>>>
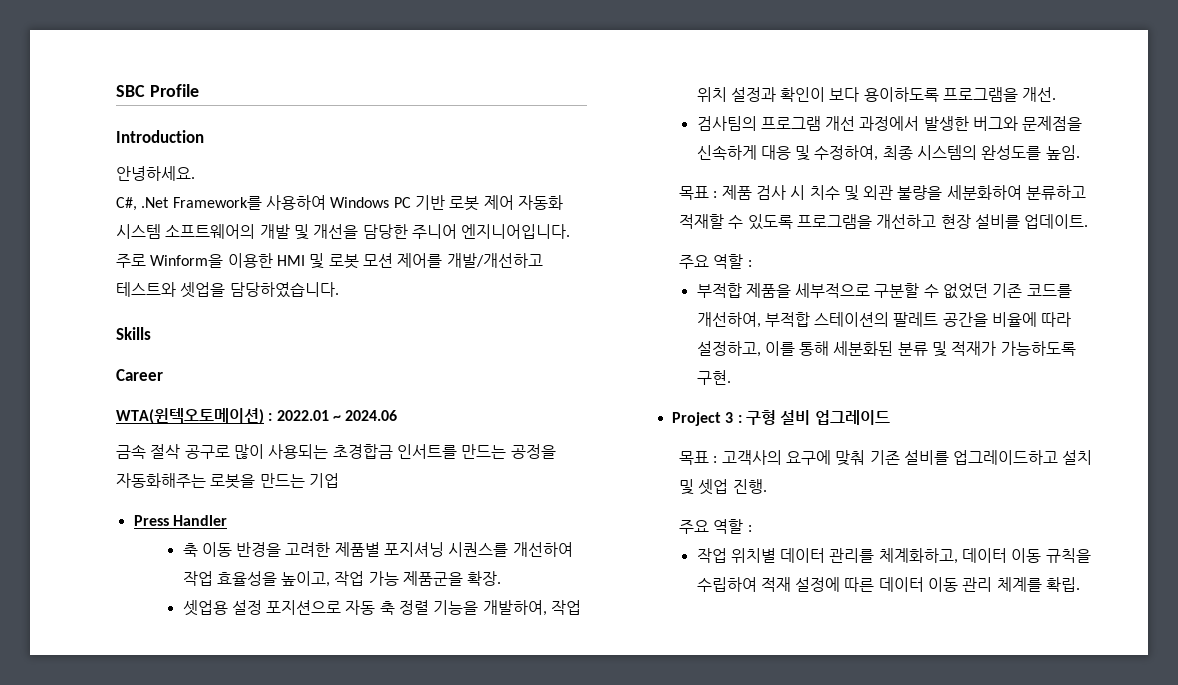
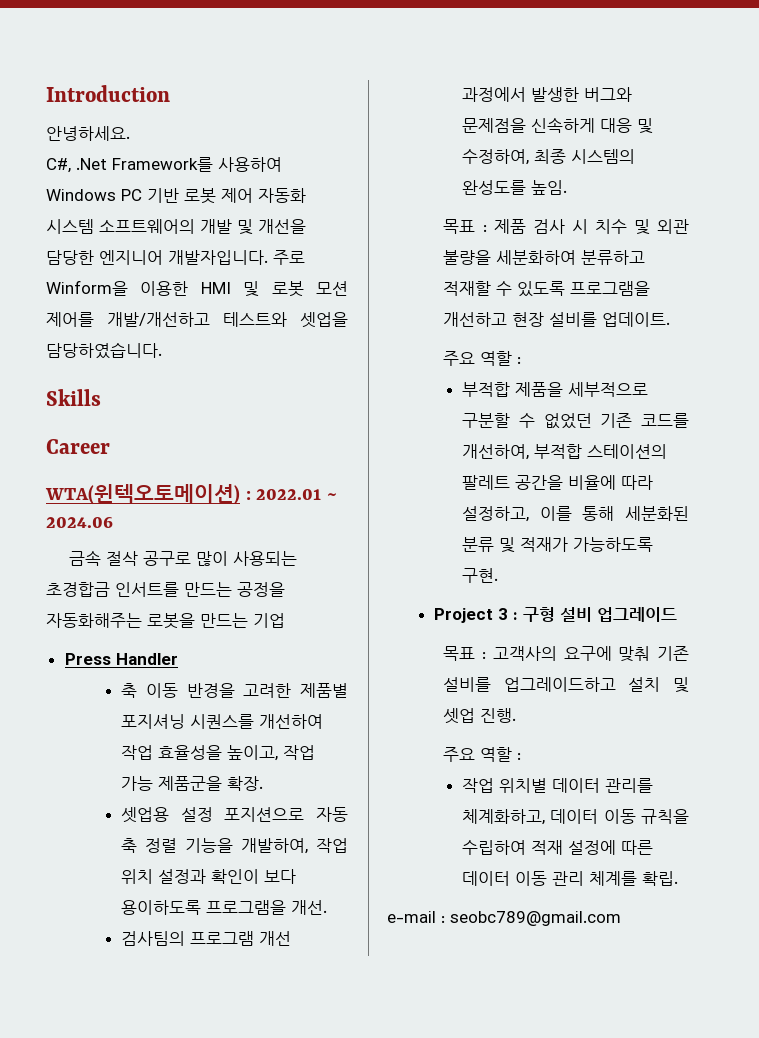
- SBC Profile
- C#, .Net Framework를 사용하여 Windows PC 기반 로봇 제어 자동화 시스템 소프트웨어의 개발 및 개선을 담당한 주니어 엔지니어입니다.
+ C#, .Net Framework를 사용하여 Windows PC 기반 로봇 제어 자동화 시스템 소프트웨어의 개발 및 개선을 담당한 엔지니어 개발자입니다.
+ e-mail : seobc789@gmail.com

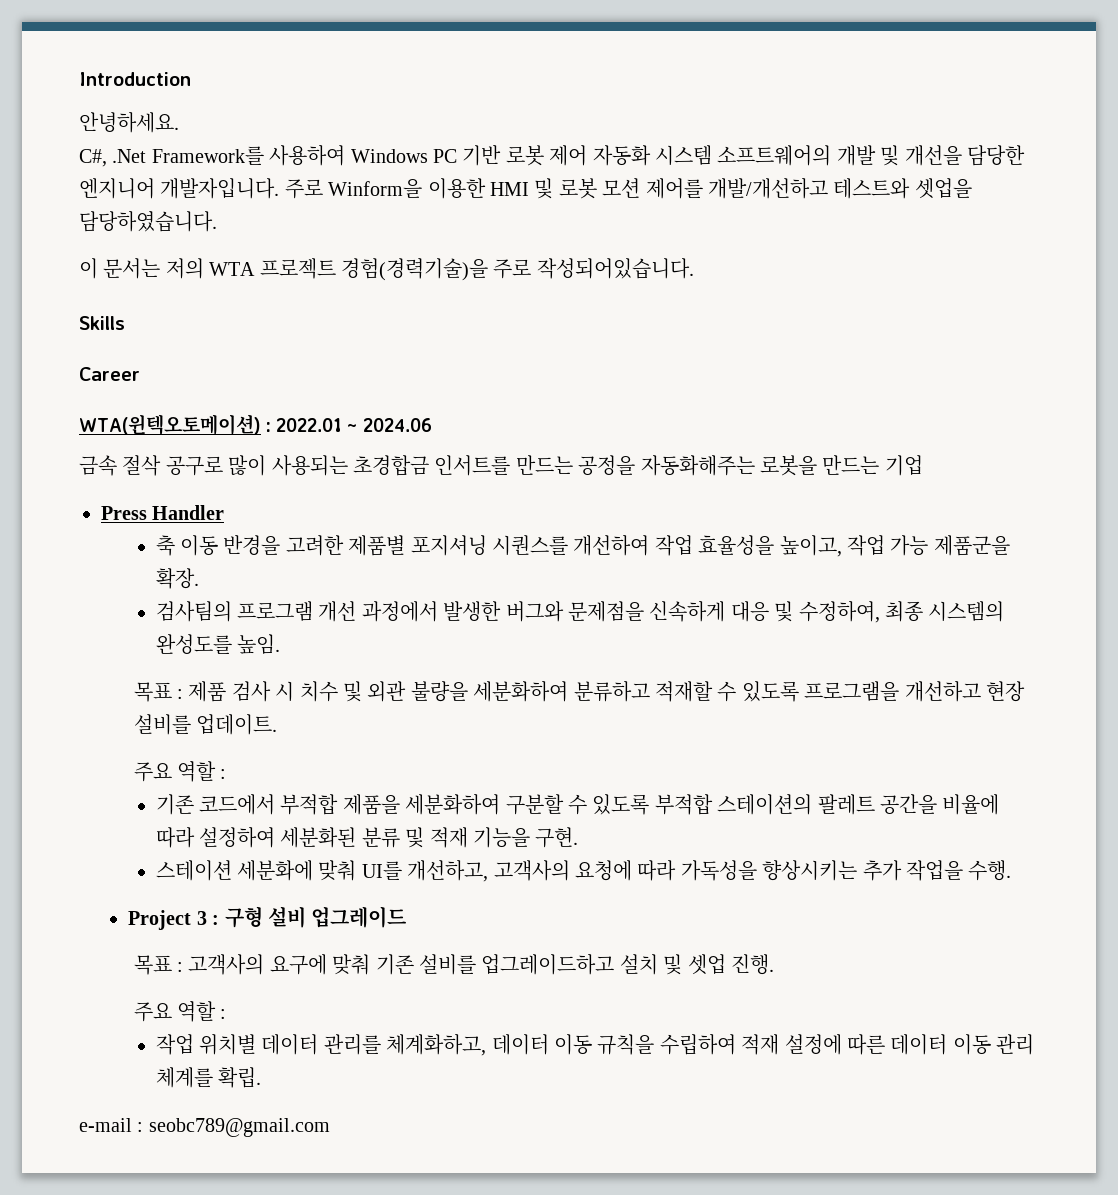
+ 이 문서는 저의 WTA 프로젝트 경험(경력기술)을 주로 작성되어있습니다.
- 셋업용 설정 포지션으로 자동 축 정렬 기능을 개발하여, 작업 위치 설정과 확인이 보다 용이하도록 프로그램을 개선.
- 부적합 제품을 세부적으로 구분할 수 없었던 기존 코드를 개선하여, 부적합 스테이션의 팔레트 공간을 비율에 따라 설정하고, 이를 통해 세분화된 분류 및 적재가 가능하도록 구현.
+ 기존 코드에서 부적합 제품을 세분화하여 구분할 수 있도록 부적합 스테이션의 팔레트 공간을 비율에 따라 설정하여 세분화된 분류 및 적재 기능을 구현.
+ 스테이션 세분화에 맞춰 UI를 개선하고, 고객사의 요청에 따라 가독성을 향상시키는 추가 작업을 수행.

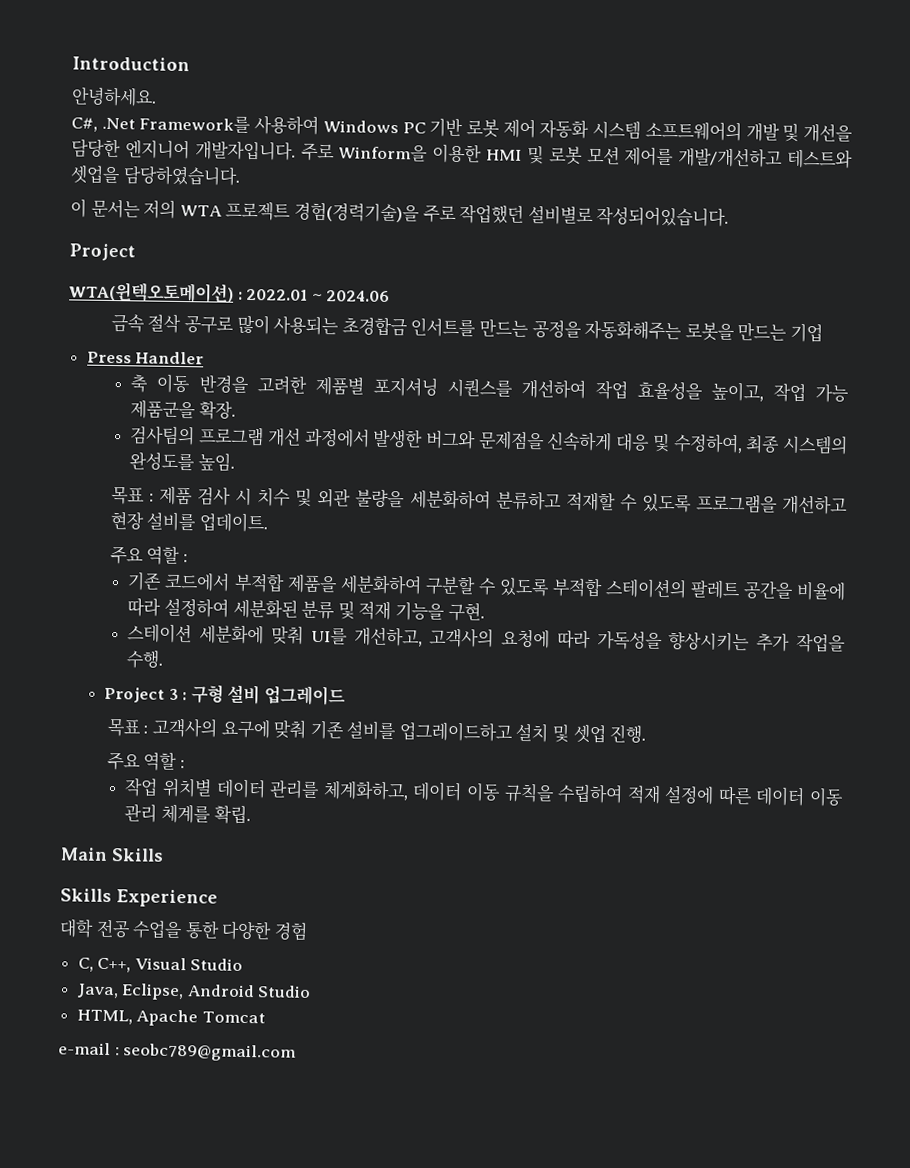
- 이 문서는 저의 WTA 프로젝트 경험(경력기술)을 주로 작성되어있습니다.
- Skills
- Career
+ 이 문서는 저의 WTA 프로젝트 경험(경력기술)을 주로 작업했던 설비별로 작성되어있습니다.
+ Project
+ Main Skills
+ Skills Experience
+ 대학 전공 수업을 통한 다양한 경험
+ C, C++, Visual Studio
+ Java, Eclipse, Android Studio
+ HTML, Apache Tomcat

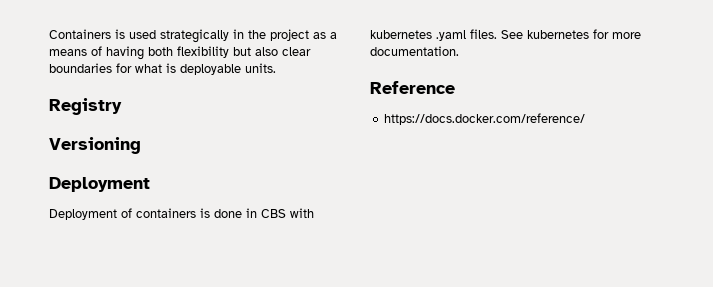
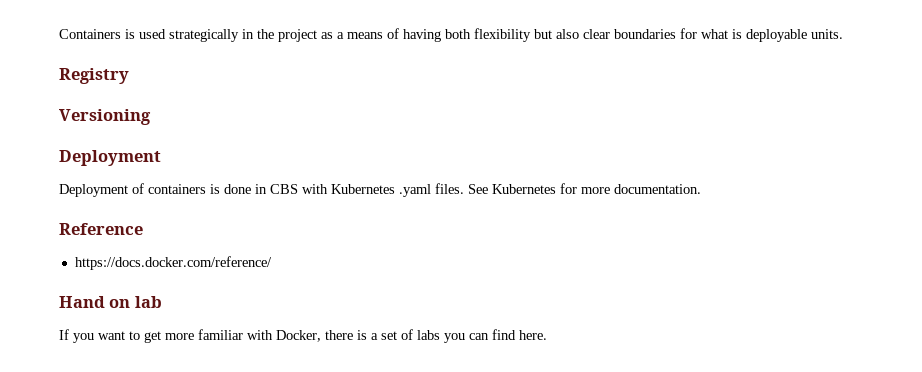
- Deployment of containers is done in CBS with kubernetes .yaml files.
+ Deployment of containers is done in CBS with Kubernetes .yaml files.
- See kubernetes for more documentation.
+ See Kubernetes for more documentation.
+ Hand on lab
+ If you want to get more familiar with Docker, there is a set of labs you can find here.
<<<
Work out how many lines of the data hold the string "스테이션의". State only that number.

2